Vazquez has elevated the quality and locations of the Tornado Bus terminals by taking over and remodeling former prime commercial properties such as banks and office buildings. Within the facilities, drivers spend their downtime on long over-the-road runs resting and recouping in their own quarters that include living and sleeping space, kitchenettes, and workout areas.

Vazquez says he visits with his drivers at the terminals every day of the week to show his appreciation for all they bring to the company.

“I was a driver, so I know the tremendous responsibility they share,” he says. “We take pretty good care of ours, and I believe they treat our customers the same way.”

Vazquez adds Tornado is doing all it can to bring more drivers to the motorcoach industry.

“Driver issues are much different in Mexico,” he says. “The competition is greater because the coach industry is so much larger.”

For its own part in a remedy, Tornado applied with the U.S. Department of Labor to hire and train 20 coach drivers in Mexico to drive in the U.S. with a green card.

“Tornado is the first bus company to apply for this type of program,” says Vazquez. “Because of the driver shortage, this is one way can continue to fill seats.”   

With a single trip taking as much as 34 hours, Tornado has removed some of those seats on select coaches to afford more legroom and personal space. Amenities on every coach include Wi-Fi, Amaya seating, USB connections and power outlets, and a complete entertainment system.

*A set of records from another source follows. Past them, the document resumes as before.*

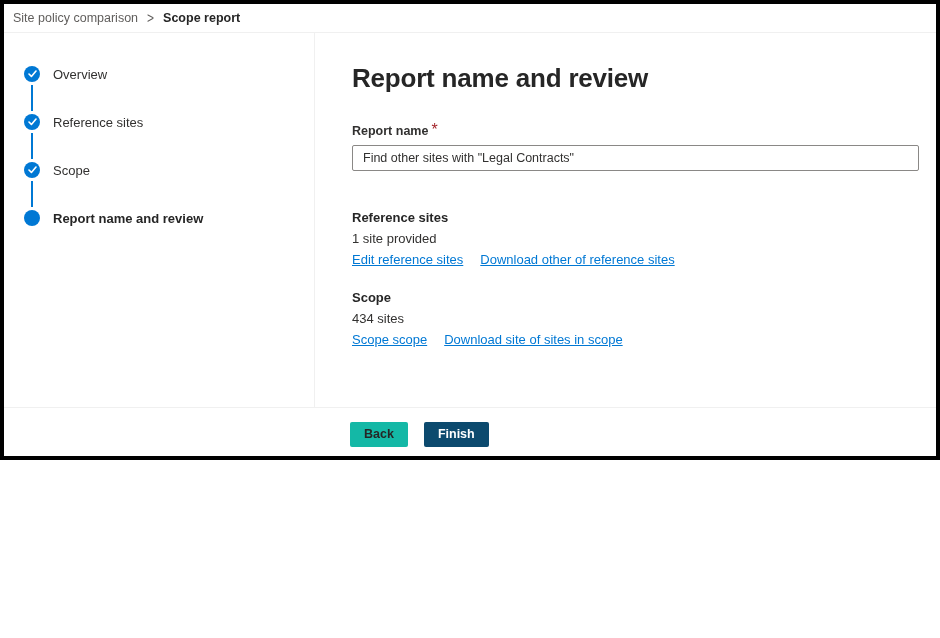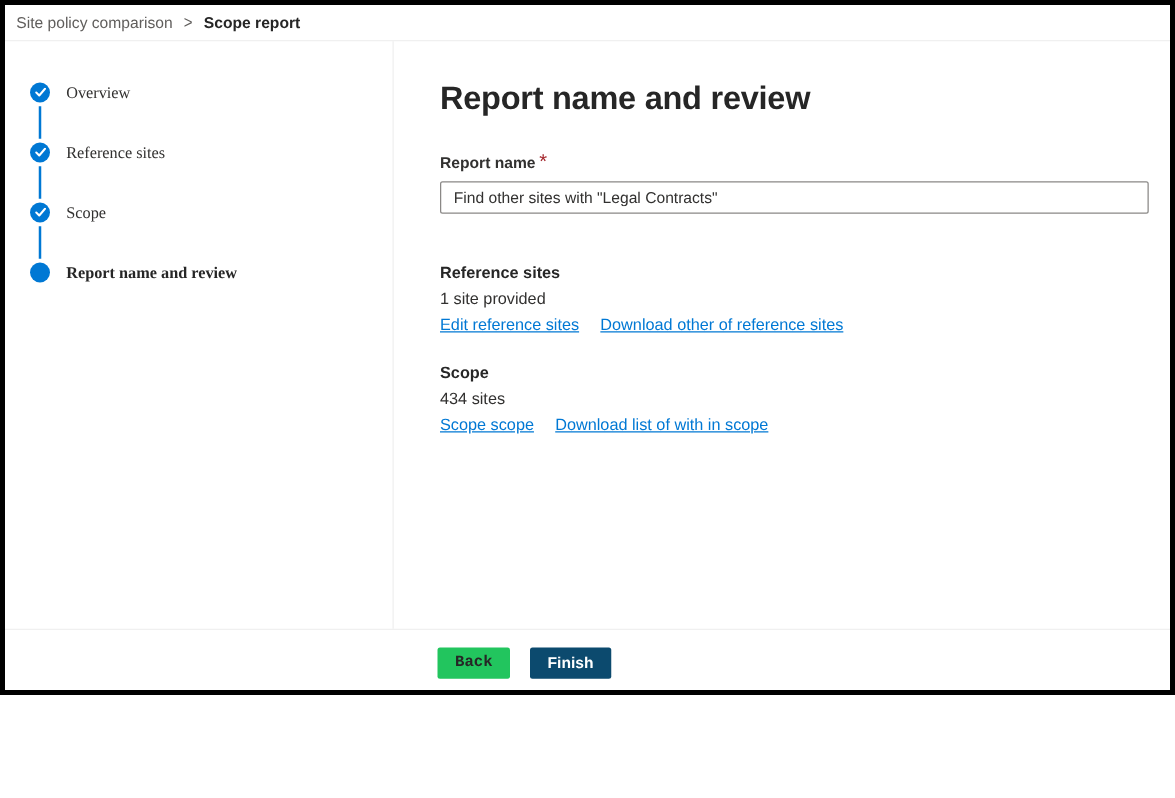"Site policy comparison" .page { height: 556px -> 460px }
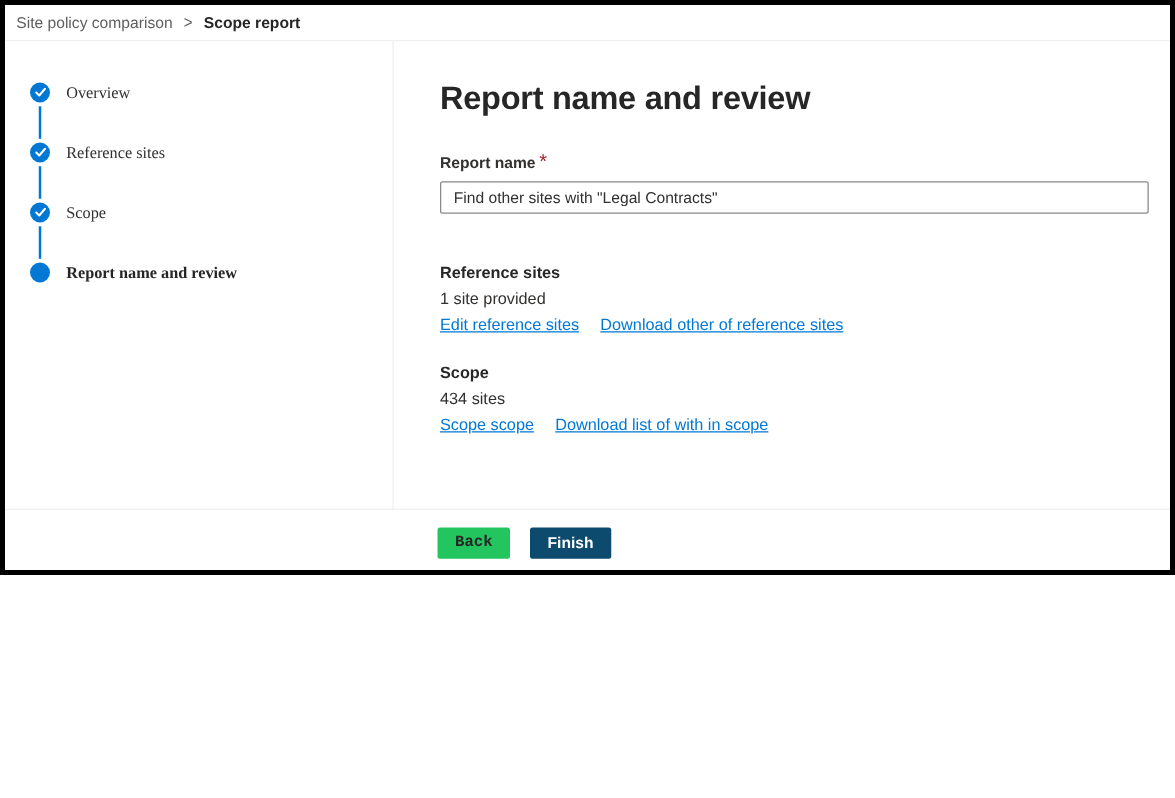"Overview" .stepper { font-family: Liberation Serif, serif -> none }
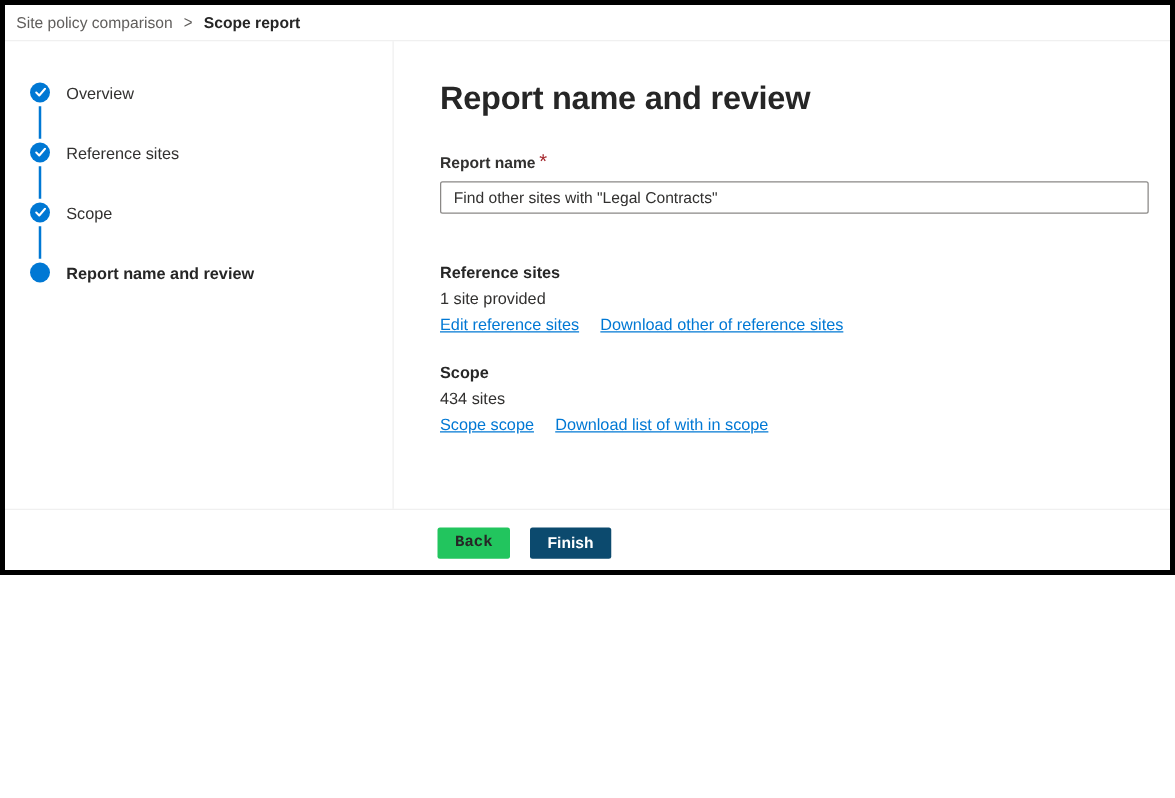"Download list of with in" a.link { text: list of with -> site of sites }
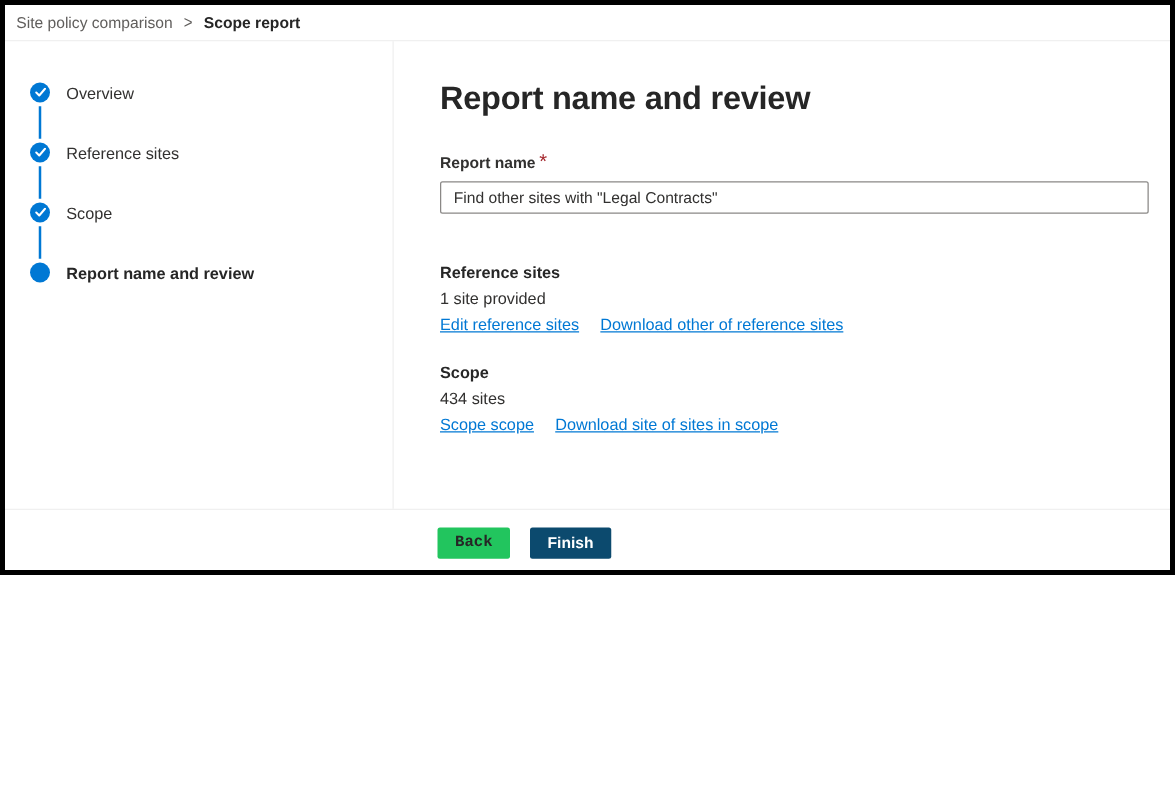"Back" .btn-back { background: #22c55e -> #14b8a6; font-family: Liberation Mono, monospace -> none }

To ensure consistent premium service, Tornado has signed a contract with Prevost to begin replacing its entire fleet with new model Prevost H3-45 and Volvo 9700 coaches, which Vazquez says will eliminate headaches for his drivers and technicians. The fleet currently includes 60 H3-45s and 25 Volvo 9700s.

“Maintenance costs are our biggest issue,” he says. “Our challenge is even greater with a mixed fleet; stocking parts inventories for so many brands.”

The upshot being Tornado digs deep to understand what its employees must have to ensure their best performance and to show its appreciation for all they do — and then provide all the support and resources to serve its international customer base.

David Hubbard is a Phoenix-based contributor.
Additional reporting on this story by Alex Roman, Managing Editor for METRO Magazine.